In 1962, only 6.2% of adult black citizens were registered voters due to state laws that
required potential voters to take literacy tests.
Approx. 800 volunteers from the North, many of whom were white, participated in the
campaign. Activists attempted to increase voter registration by escorting African Americans
to registration offices.
Additionally campaigners from SNCC and CORE established 20 Freedom Schools across
Mississippi. These were designed to educate black citizens about Civil Right issues and black
history more generally, in order to encourage them to register to vote.
The Local KKK and State Police put up tremendous resistance to the voter registration
campaign. Homes of 30 black people and 37 black churches were firebombed. Additionally
there were 80 beatings, 35 shootings and 1000+ arrests.
Approx. 17,000 AA's tried to register to vote in Mississippi.
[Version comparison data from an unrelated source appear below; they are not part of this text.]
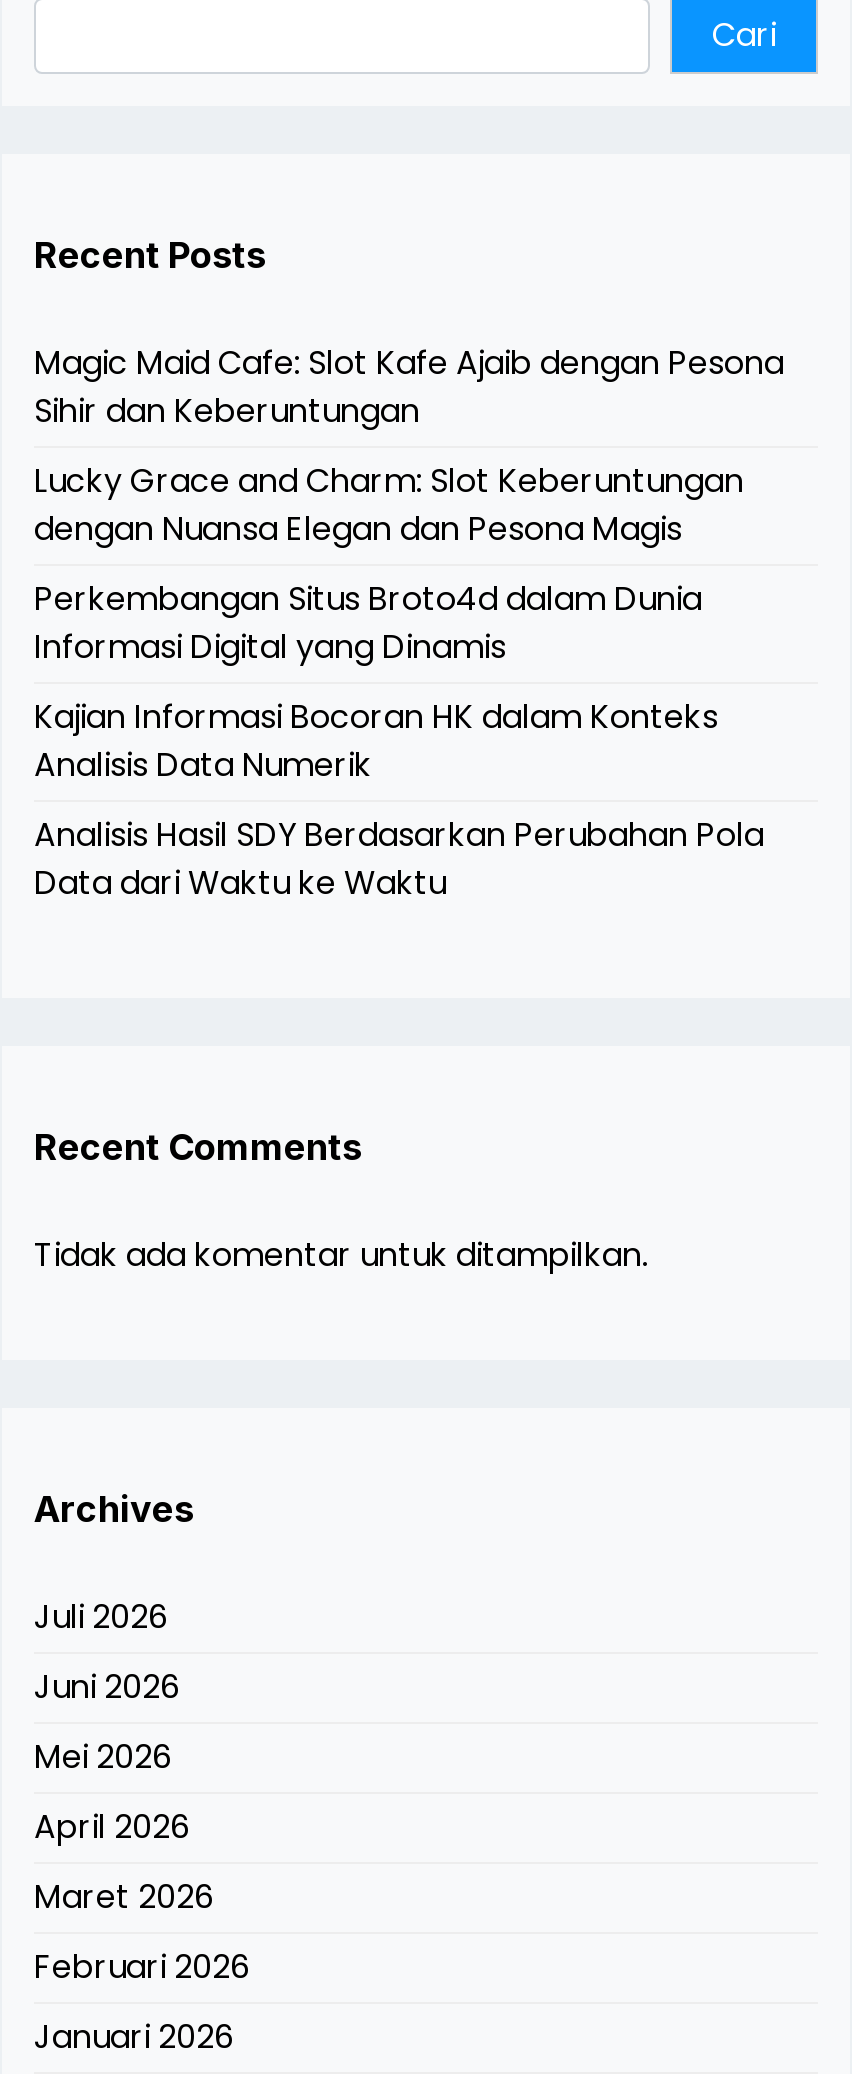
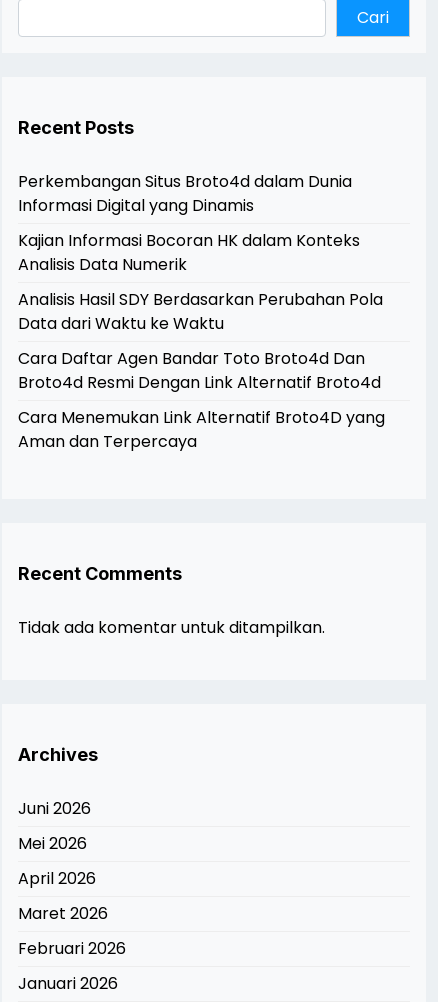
- Magic Maid Cafe: Slot Kafe Ajaib dengan Pesona
- Sihir dan Keberuntungan
- Lucky Grace and Charm: Slot Keberuntungan
- dengan Nuansa Elegan dan Pesona Magis

moved up: Perkembangan Situs Broto4d dalam Dunia | Informasi Digital yang Dinamis | Kajian Informasi Bocoran HK dalam Konteks | Analisis Data Numerik | Analisis Hasil SDY Berdasarkan Perubahan Pola | Data dari Waktu ke Waktu

+ Cara Daftar Agen Bandar Toto Broto4d Dan
+ Broto4d Resmi Dengan Link Alternatif Broto4d
+ Cara Menemukan Link Alternatif Broto4D yang
+ Aman dan Terpercaya

- Juli 2026
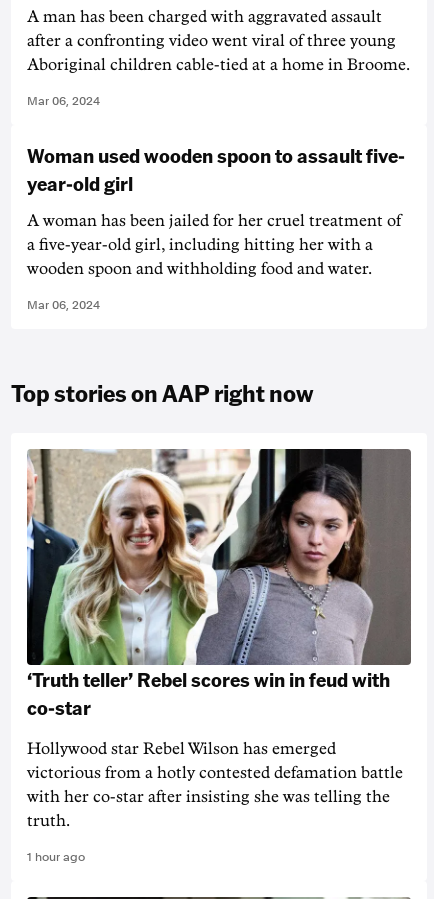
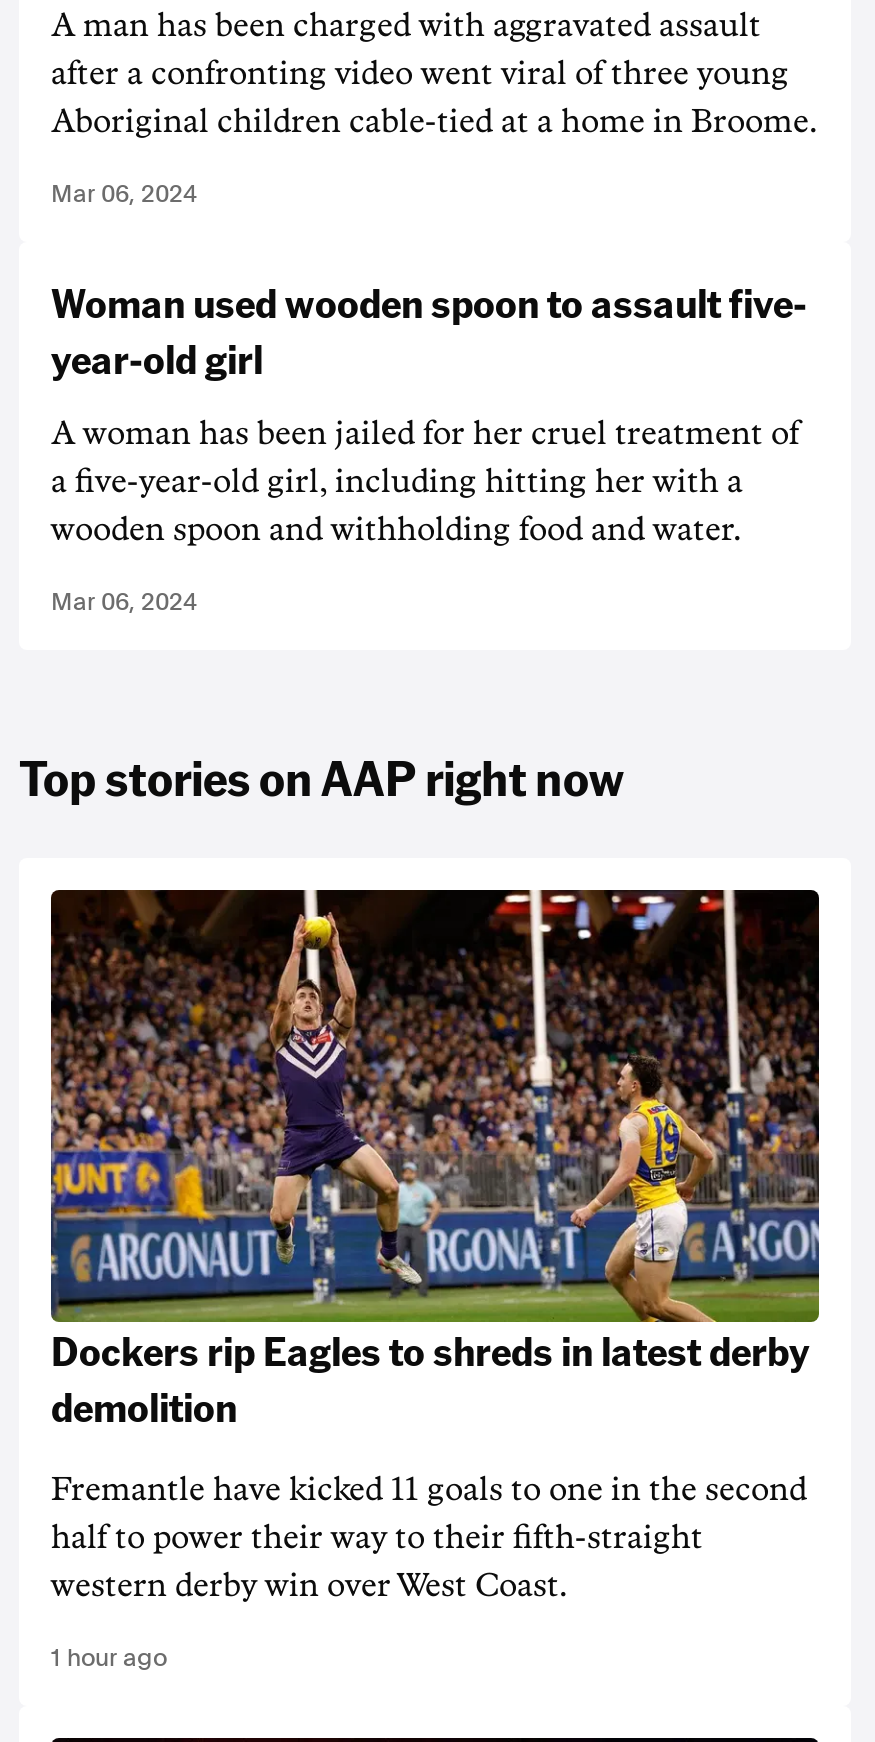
- [image]
- ‘Truth teller’ Rebel scores win in feud with
- co-star
- Hollywood star Rebel Wilson has emerged
- victorious from a hotly contested defamation battle
- with her co-star after insisting she was telling the
- truth.
+ [image]
+ Dockers rip Eagles to shreds in latest derby
+ demolition
+ Fremantle have kicked 11 goals to one in the second
+ half to power their way to their fifth-straight
+ western derby win over West Coast.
Only 1600 succeeded in
AA's were also turned away from polling station during the Democratic Primary for the
Presidential Election of 1964.
As a result, activists set up the Mississippi Freedom Democratic Party (MFDP), which held
its own Primary.
Significance of the Mississippi Freedom Summer
The controversy over the Mississippi Freedom Summer and the MFDP was
significant because it signalled a breakdown in the relationship between Civil Rights
campaigners and President Johnson.
Additionally, many Civil Rights activists saw this as proof that the American political
system was fundamentally racist and that it was therefore necessary to use more
militant methods and to stop compromising with white politicians.